7. Livescribe Pulse Pen: http://www.livescribe.com/ For those not ready to give away the power of the pen but who want to archive and retrieve notes in digital form. Can also convert writing to text.
All during this time, even though some of the technologies are quite compelling – such as the ability of the Fujitsu scanner to scan directly into the Evernote application which then sends it up to the cloud as a great backup strategy – the boys continued with their DVD playing. When I mentioned the forthcoming Apple iPad as likely offering even better Scanner/Evernote integration, and that I was very bullish on its use in the consulting room, one of the attendees stated aloud that her teenage sons had scoffed at the device. When I remarked that they’d not even touched a unit to reach such a conclusion, I was told they saw it as just a big iPod Touch, just like so many other critics have stated since its first display in late January.

So while I asked the group to use their imagination to think of how they might use the iPad in their practices, I had another idea in mind when I showed them this French video from poissonrouge showing an app. for the iPad they are working on:

Two things: As I was watching the video with the group, from the corner of my eye, I saw the two boys both staring transfixed at the video. Their DVD was still playing, but the sound, movement and colour of the iPad’s Redfish game had momentarily mesmerised them. They didn’t see me motion to the adults to watch their reaction to the video.

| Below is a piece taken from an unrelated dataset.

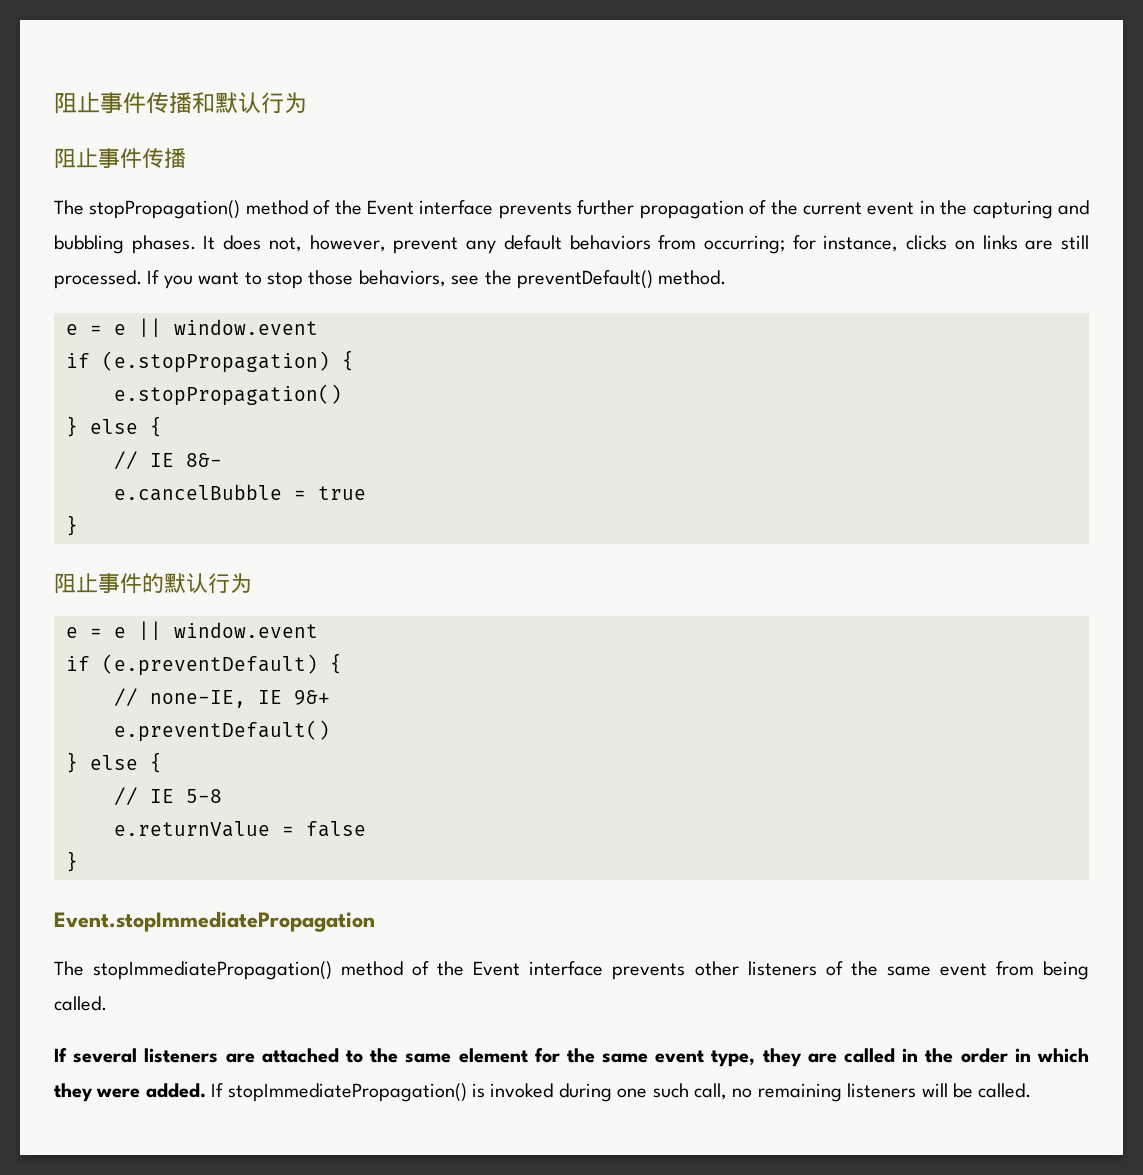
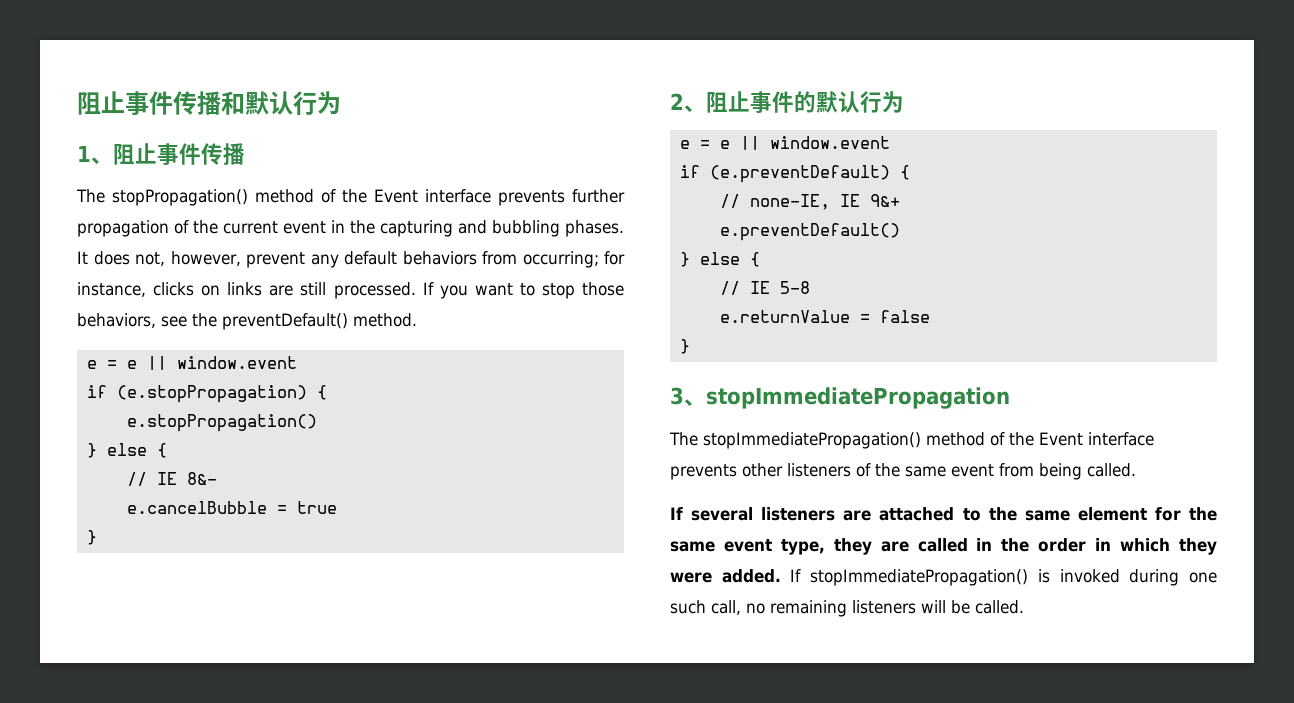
(307, 103) none -> [77,145,113,164] 1、
(78, 525) none -> [670,93,706,112] 2、
[54,911,375,932] Event.stopImmediatePropagation -> [670,387,1010,409] 3、stopImmediatePropagation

The second thing: There is one game displayed where what looks like a jigsaw where pieces of yellow cheese are assembled into a one piece, about 21secs into the video. Here’s a stillshot:

When I first saw this clip, I was reminded of a widely-used IQ test, known as the WISC (Wechsler Intelligence Scale for Children), which contains a series of tests, some timed, which measures both verbal and non-verbal aspects of intelligence.

The equipment comes in a box and is several thousand dollars. Several of the tests use jigsaw-like elements asking the child to assemble the elements into a gestalt. At first, the child is told what the final assembly looks like. More challenging elements see the child merely told to assemble the pieces without knowledge what it is.

There are also small individual squares (3″ x 3″) containing elements of an illustrated story for which there is one best way to place them in order. The child starts with just two pictures and it’s very easy to place them in linear order of occurrence. The stories get more complicated and take longer as the child progresses.

As I was showing the Redfish video a second time, I asked the audience to consider how the WISC could be almost entirely performed on the iPad, together with a stopwatch function which could then automatically time and enter scores without the manual being needed for norming the results. There is one block test that requires small blocks to be laid out according to an illustration that may not be doable on the iPad, but if imagination is allowed to reign, the next generation of children could be tested with a WISC specifically designed to be performed on the iPad with a new block test normed for a new generation. Readers should bear in mind that psychologists don’t simply gathers scores, but also look keenly at how the child goes about the task, how he or she deals with frustration or failure or success, things that aren’t normed but important clinical indicators nonetheless.

But all this is a digression for certain interested readers, away from the point I wish to make in that this was a natural small experiment into the appeal of the iPad for certain groups: one with concerns about adapting new technologies who understood my enthusiasm for the iPad and where I think it fits in professionally; and the second of course were the young boys who ignored their DVD which had so occupied them to stare gobsmacked at the iPad Redfish video. You could almost see them aching to get their hands on one, and play the same game, one of many Redfish will be releasing for educational purposes.

I have every confidence their excitement is the tip of the iceberg, and naysayers will be looking very glum in a year’s time for their shallow prognostications.